Work request:
Among these entries, how many lines have the string "relative" in them? Only the number is needed.

(Items listed in a dataset)
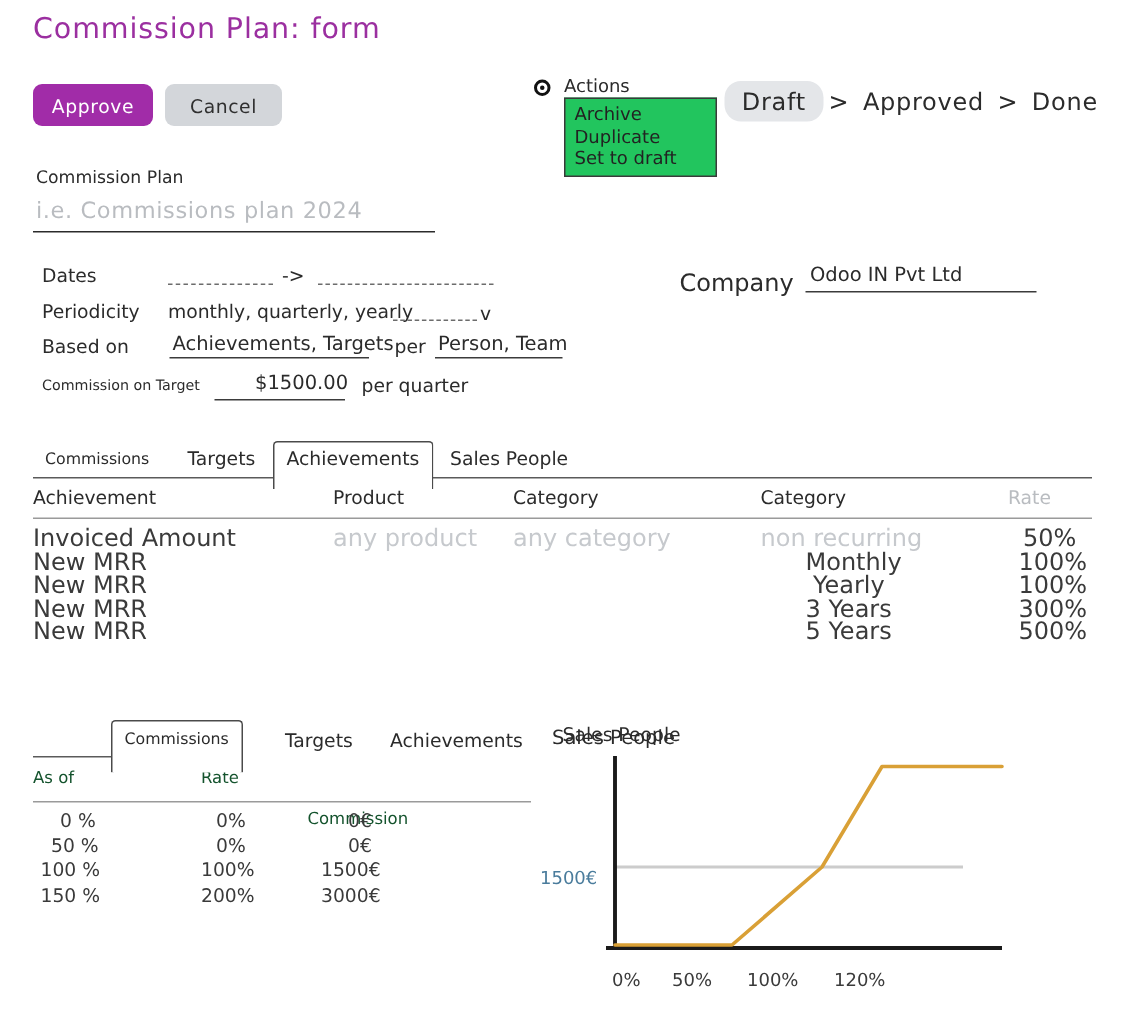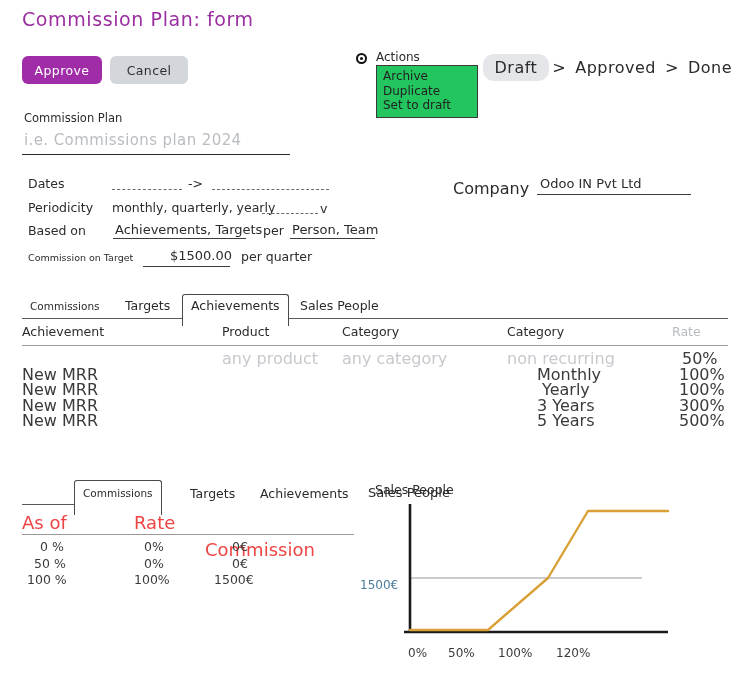--- a/index.html
+++ b/index.html
@@ -281,6 +281,7 @@
 
 <div style="position:absolute; left:22px; top:349px; width:706px;">
   <div class="row" style="position:relative;height:15.5px;">
+    <span class="cell c-dark" style="position:absolute;left:0px;">Invoiced Amount</span>
     <span class="cell c-muted" style="position:absolute;left:200px;">any product</span>
     <span class="cell c-muted" style="position:absolute;left:320px;">any category</span>
     <span class="cell c-muted" style="position:absolute;left:485px;">non recurring</span>

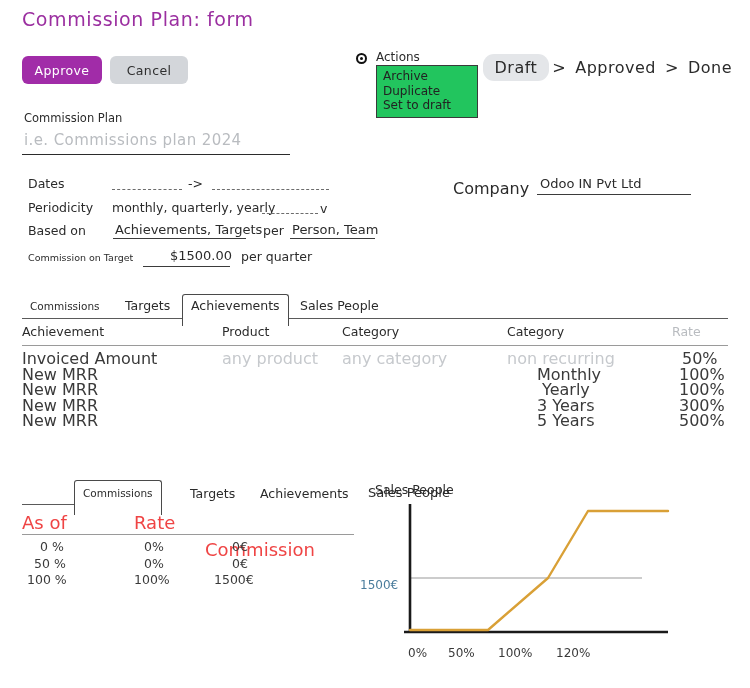--- a/index.html
+++ b/index.html
@@ -191,7 +191,7 @@
 
   
   #com-table { position: absolute; left: 22px; top: 512px; width: 332px; }
-  #com-table .th { position: absolute; font-size: 18px; color: #ef4444; white-space: nowrap; }
+  #com-table .th { position: absolute; font-size: 11px; color: #14532d; white-space: nowrap; }
   #com-head-line { position: absolute; left: 22px; top: 534px; width: 332px; border-bottom: 1.2px solid #9a9a9a; }
 
   

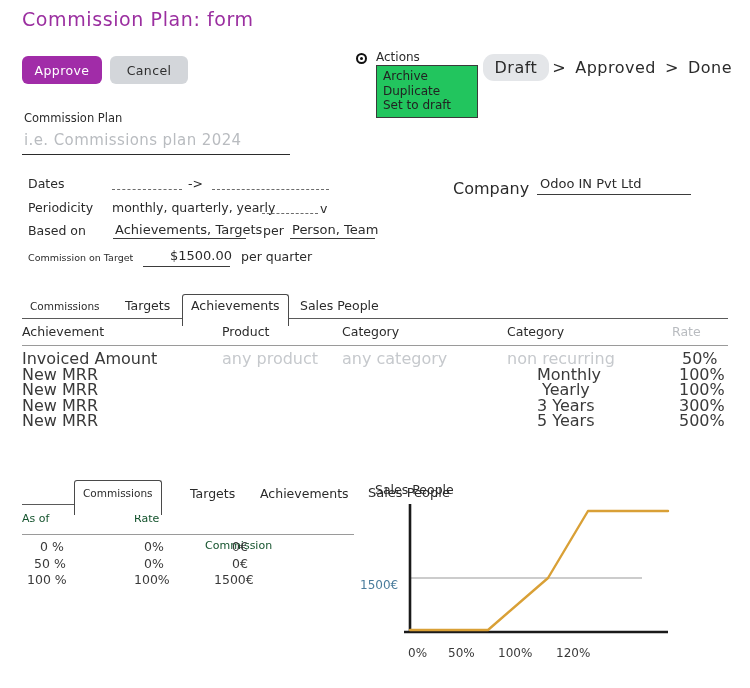--- a/index.html
+++ b/index.html
@@ -340,6 +340,11 @@
     <span class="cell" style="position:absolute;left:112px;color:#3a3a3a;font-size:12.5px;">100%</span>
     <span class="cell" style="position:absolute;left:192px;color:#3a3a3a;font-size:12.5px;">1500€</span>
   </div>
+  <div class="row" style="position:relative;height:16.5px;">
+    <span class="cell" style="position:absolute;left:5px;color:#3a3a3a;font-size:12.5px;">150 %</span>
+    <span class="cell" style="position:absolute;left:112px;color:#3a3a3a;font-size:12.5px;">200%</span>
+    <span class="cell" style="position:absolute;left:192px;color:#3a3a3a;font-size:12.5px;">3000€</span>
+  </div>
 </div>
 
 <div id="chart-block">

Final answer:
2